- _Task requirements_
Counting task for the entries below: give the number of lines that contain the word "label", with no other text.

[[ Given data open ]]

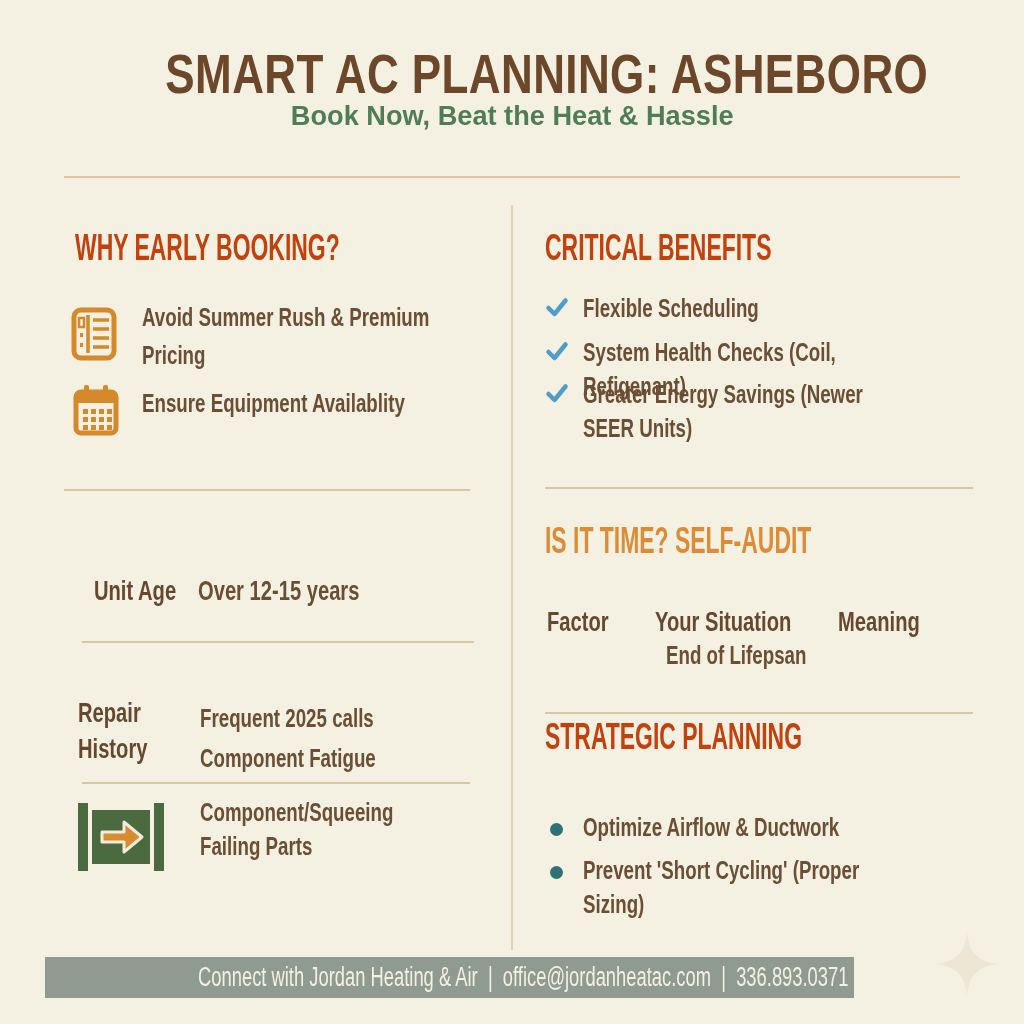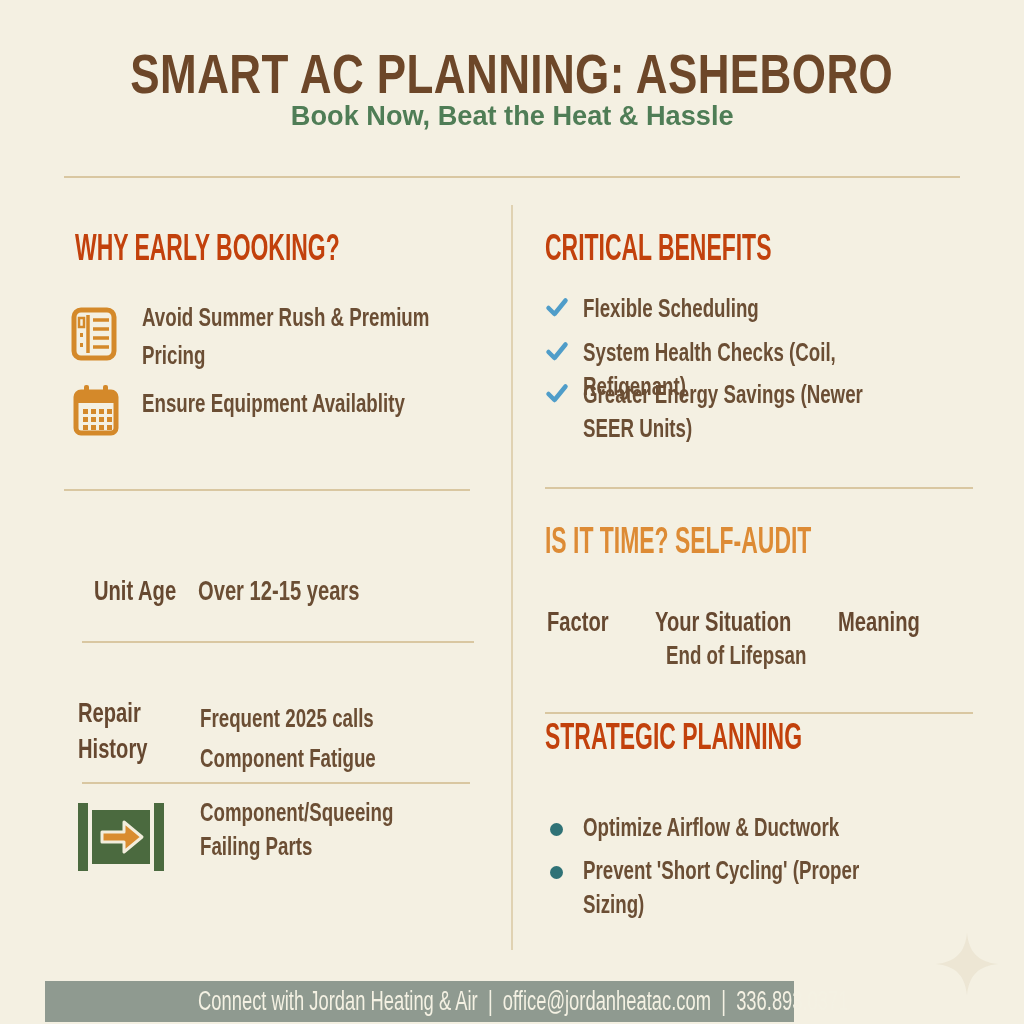--- a/index.html
+++ b/index.html
@@ -37,7 +37,7 @@
 <div class="page">
 
   <div>
-    <div class="center-line title" style="top:42px;">
+    <div class="center-line title" style="top:42px;text-align:right;">
       <span class="squeeze">SMART AC PLANNING: ASHEBORO</span>
     </div>
     <div class="center-line subtitle" style="top:100px;">

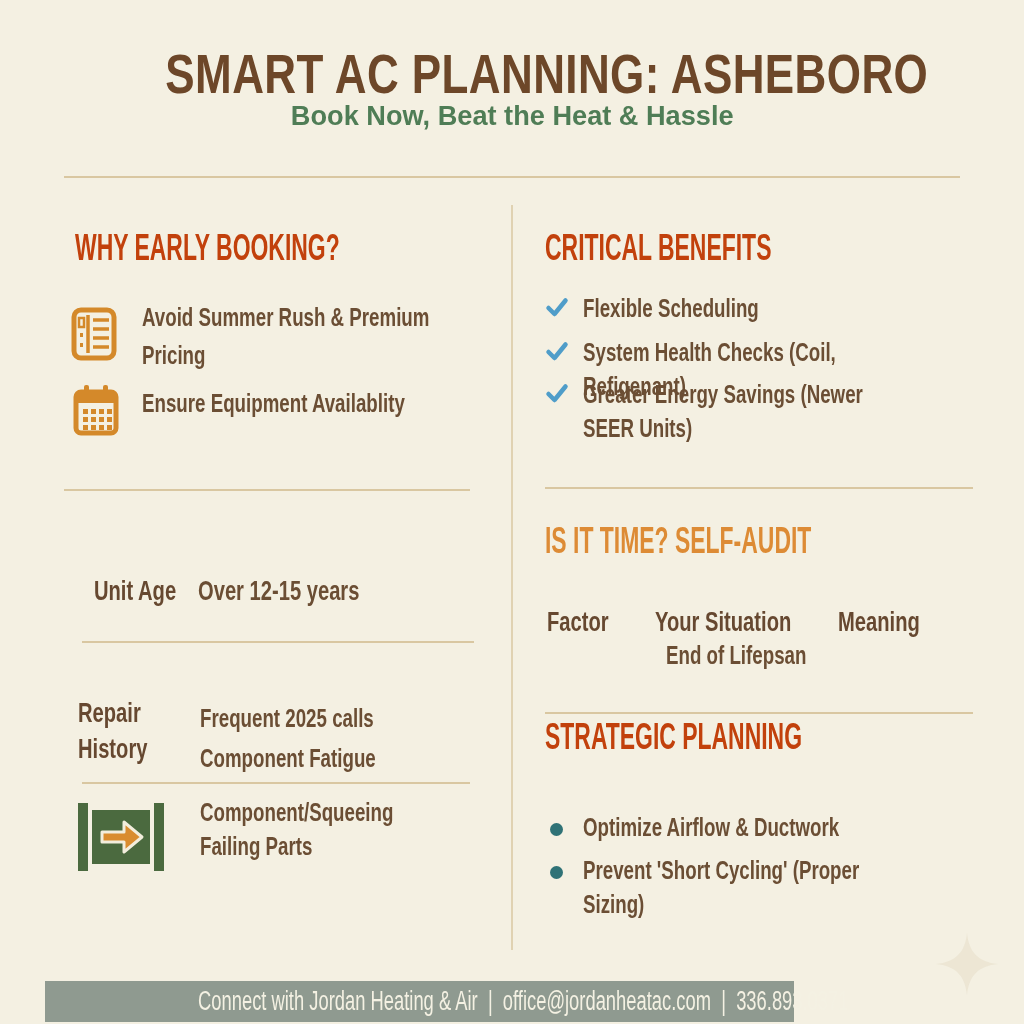--- a/index.html
+++ b/index.html
@@ -172,7 +172,7 @@
     <div class="abs body-text" style="left:583px;top:853px;">Prevent 'Short Cycling' (Proper Sizing)</div>
   </div>
 
-  <div class="abs footer-bar" style="left:45px;top:981px;width:749px;height:41px;">
+  <div class="abs footer-bar" style="left:45px;top:957px;width:809px;height:41px;">
     <div class="footer-text">
       <span class="squeeze">Connect with Jordan Heating &amp; Air  |  office@jordanheatac.com  |  336.893.0371</span>
     </div>

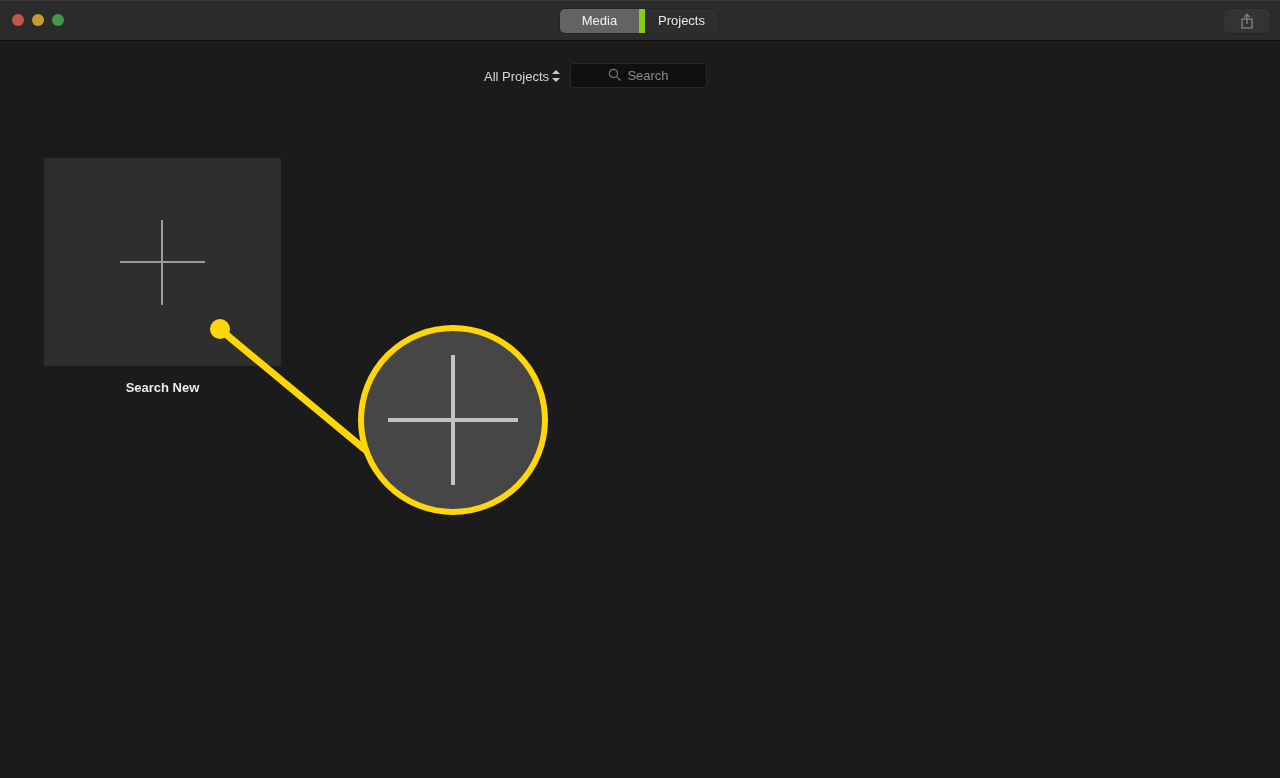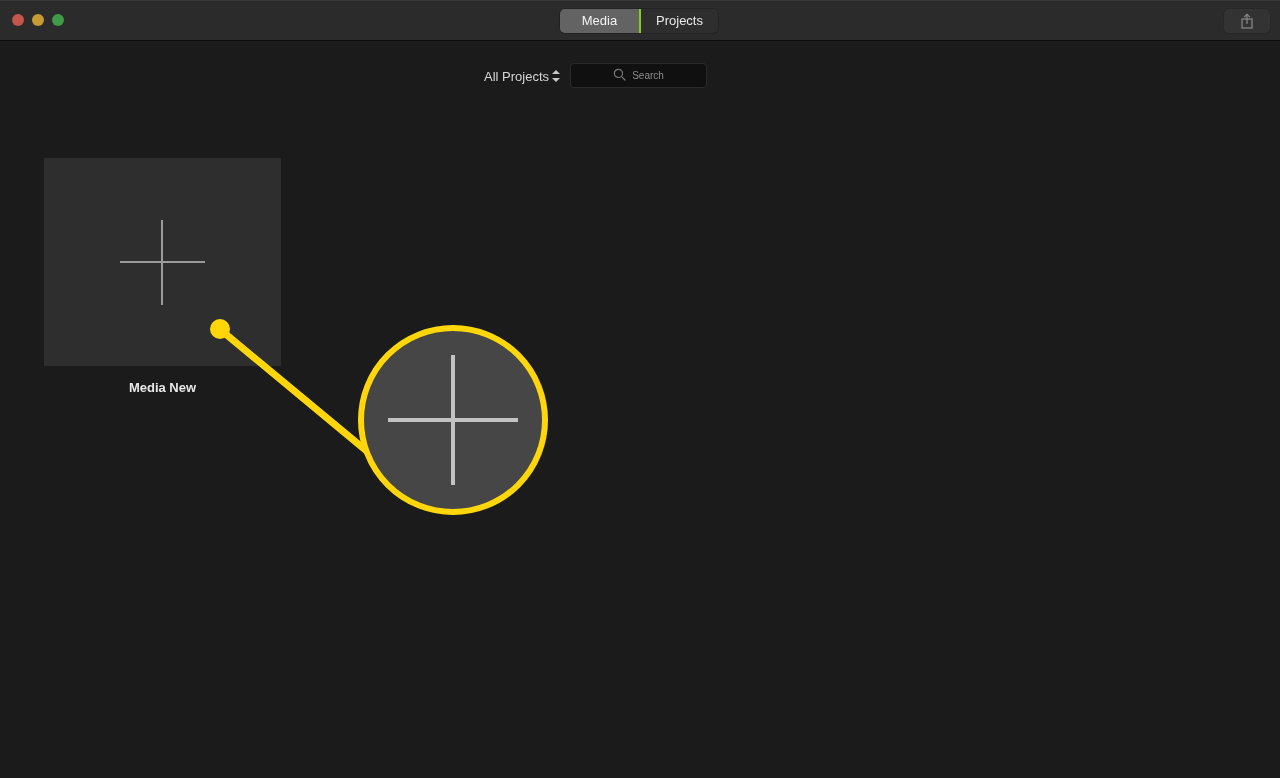--- a/index.html
+++ b/index.html
@@ -86,7 +86,7 @@
     color: #f2f2f2;
   }
   .seg-item + .seg-item {
-    border-left: 2px solid #84cc16;
+    border-left: 6px solid #84cc16;
   }
 
   

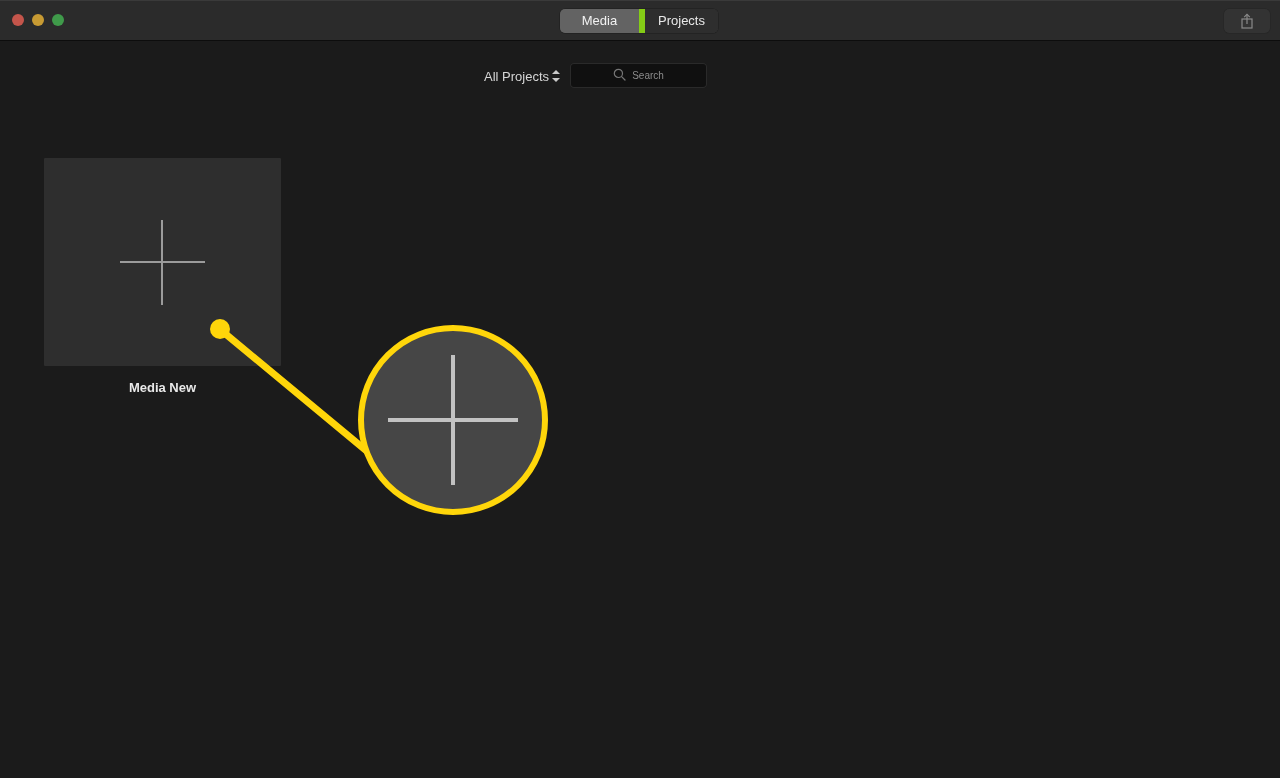--- a/index.html
+++ b/index.html
@@ -165,7 +165,7 @@
   }
   .search-icon { display: block; opacity: 0.62; }
   .search-placeholder {
-    font-size: 10px;
+    font-size: 13px;
     color: #8c8c8c;
     user-select: none;
   }

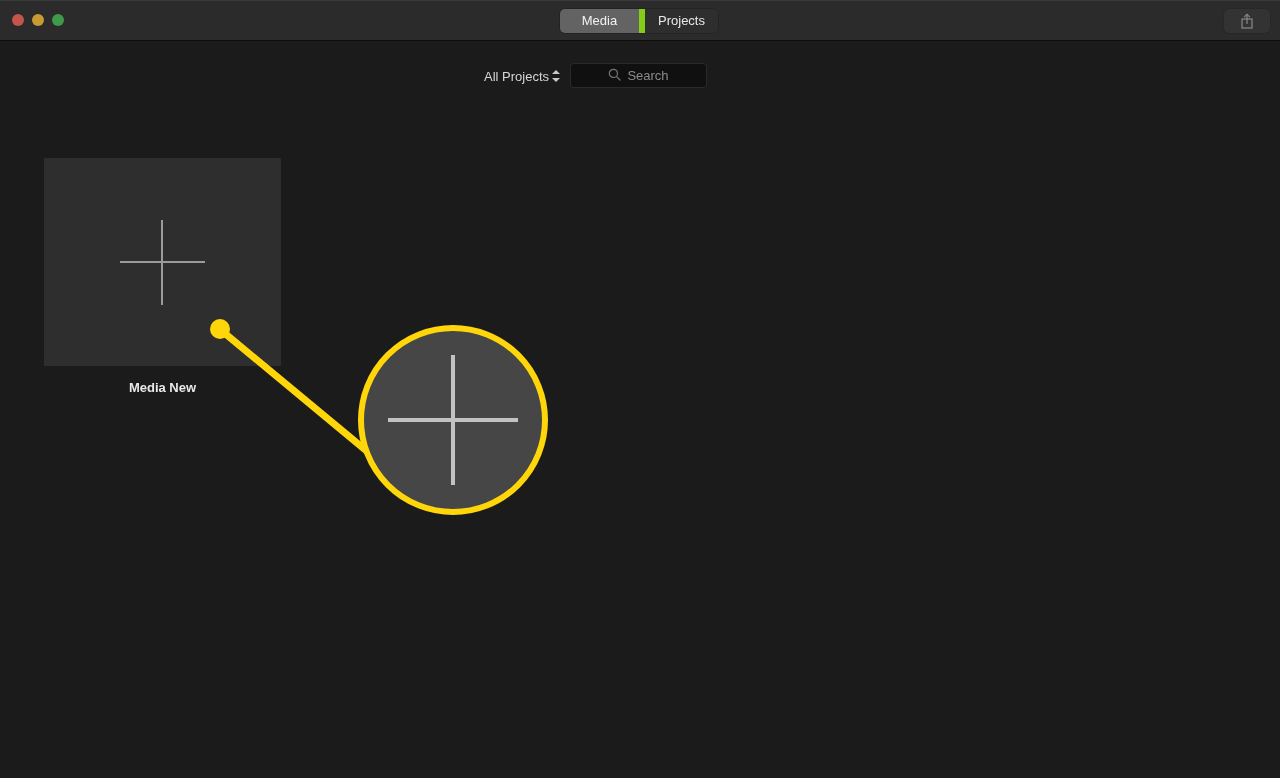--- a/index.html
+++ b/index.html
@@ -323,7 +323,7 @@
           <div class="bar-v"></div>
         </div>
       </div>
-      <div class="tile-label">Media New</div>
+      <div class="tile-label">Search New</div>
     </div>
   </div>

[[ Given data closed ]]

- _Task response_
2